O desfecho primário foi um composto de morte, infarto do miocárdio não fatal, acidente vascular cerebral (AVC) não fatal ou hospitalização por qualquer outra razão cardiovascular. O principal desfecho secundário foi a mudança na pontuação do questionário European Quality of Life–5 Dimensions (EQ-5D) do início até 6 meses e 12 meses.
Foram randomizados 3.698 pacientes: 1.846 para o grupo de interrupção e 1.852 para o grupo de continuação. A idade média dos pacientes foi de 63,5±11 anos e 17,2% eram mulheres. No momento da randomização, as características clínicas dos dois grupos pareciam bem equilibradas em termos de fatores de risco e medicamentos recomendados nas diretrizes para prevenção secundária.
Haviam sofrido um infarto do miocárdio com supraST 2.330 pacientes (63,0%) e 287 pacientes (7,8%) haviam tido mais de um infarto do miocárdio anterior. O tempo mediano entre o infarto qualificador e a randomização foi de 2,9 anos.
No início do estudo, o betabloqueador mais prescrito foi o bisoprolol (em 71,5% dos pacientes). A distribuição e a dose média do betabloqueador entre os dois grupos pareceram ser semelhantes. Os pacientes foram acompanhados por um período mediano de 3 anos.
Desfechos do estudo
Um evento de desfecho primário ocorreu em 432 de 1.812 pacientes (23,8%) no grupo de interrupção e em 384 de 1.821 pacientes (21,1%) no grupo de continuação.
Houve óbito em 76 pacientes (4,1%) no grupo de interrupção e em 74 (4,0%) no grupo de continuação; infarto do miocárdio ocorreu em 46 pacientes (2,5%) e 44 pacientes (2,4%), respectivamente; acidente vascular cerebral (AVC) ocorreu em 18 pacientes (1,0%) e 19 pacientes (1,0%), respectivamente; e hospitalização por causas cardiovasculares ocorreu em 349 pacientes (18,9%) e 307 pacientes (16,6%), respectivamente.
O desfecho composto de morte, infarto do miocárdio ou acidente vascular cerebral (AVC) ocorreu em 132 pacientes (7,2%) no grupo de interrupção e em 126 pacientes (6,8%) no grupo de continuação.
Os resultados mostram que a não inferioridade não foi demonstrada em relação ao risco de morte, infarto do miocárdio não fatal, acidente vascular cerebral não fatal ou hospitalização por razões cardiovasculares (o desfecho primário composto). Além disso, a interrupção da terapia com betabloqueadores não resultou em uma melhora na qualidade de vida relatada pelos pacientes.

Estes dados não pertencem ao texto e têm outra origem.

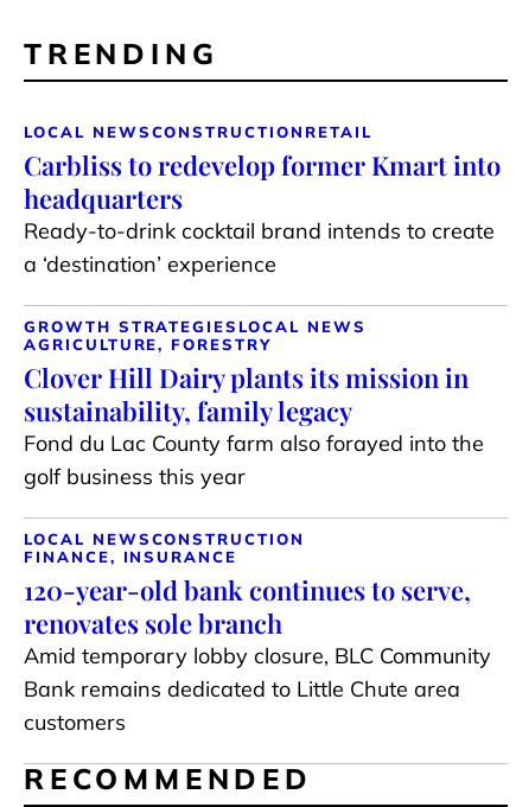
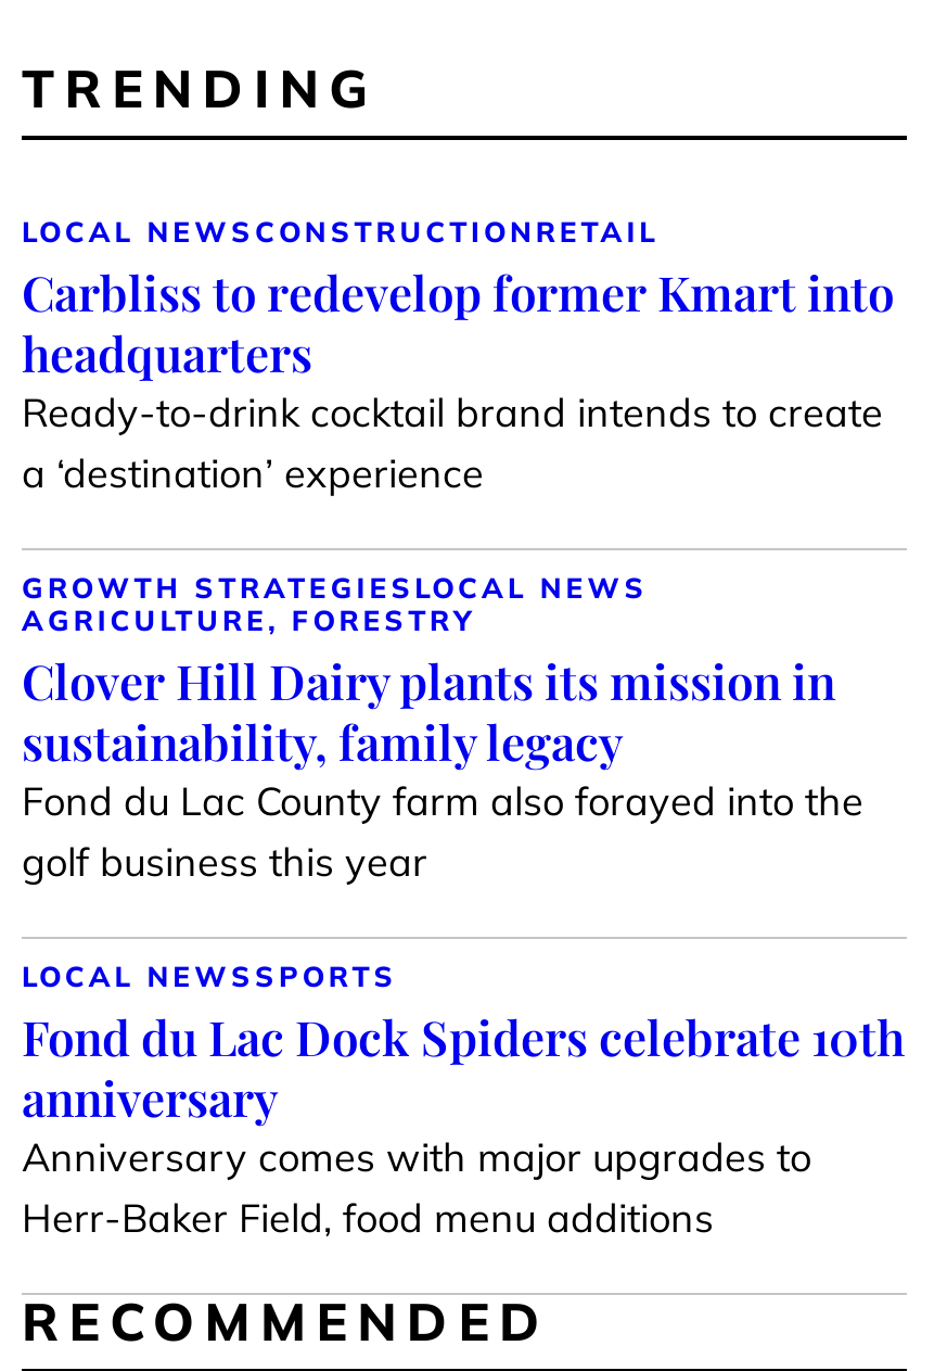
[24,529,491,736] LOCAL NEWS CONSTRUCTION | FINANCE, INSURANCE | 120-year-old bank continues to serve, | renovates sole branch | Amid temporary lobby closure, BLC Community | Bank remains dedicated to Little Chute area | customers -> [22,959,905,1243] LOCAL NEWS SPORTS | Fond du Lac Dock Spiders celebrate 10th | anniversary | Anniversary comes with major upgrades to | Herr-Baker Field, food menu additions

Vale destacar que o estudo tem várias limitações. Primeiro, o estudo não foi cegado, o que pode ter influenciado vários desfechos, incluindo a avaliação da qualidade de vida. Além disso, o estudo foi conduzido em um único país, então os resultados podem não ser generalizáveis para outros sistemas de saúde com práticas diferentes.
Esses resultados devem ser considerados no contexto dos resultados recentes do estudo REDUCE-AMI, que sugeriu que betabloqueadores orais iniciados durante a fase aguda do infarto do miocárdio não levaram a um risco menor de morte ou novo infarto do miocárdio. Vale destacar que nesse estudo não foi avaliada hospitalização por causas cardiovasculares, desfecho que aumentou no estudo em discussão após suspensão de betabloqueador.
Outros estudos que estão avaliando a superioridade dos betabloqueadores após um infarto do miocárdio não complicado com fração de ejeção ventricular esquerda preservada estão em andamento.
Conclusão
A interrupção do tratamento de longo prazo com betabloqueadores em pacientes com histórico de infarto do miocárdio não demonstrou ser não inferior a uma estratégia de continuação do betabloqueador em relação ao desfecho composto de morte, infarto do miocárdio não fatal, acidente vascular cerebral não fatal ou hospitalização por razões cardiovasculares, nem pareceu melhorar a qualidade de vida dos pacientes. Mais estudos sobre esse tema estão em andamento e, num futuro próximo, deveremos ter mais respostas sobre o uso dos betabloqueadores pós IAM.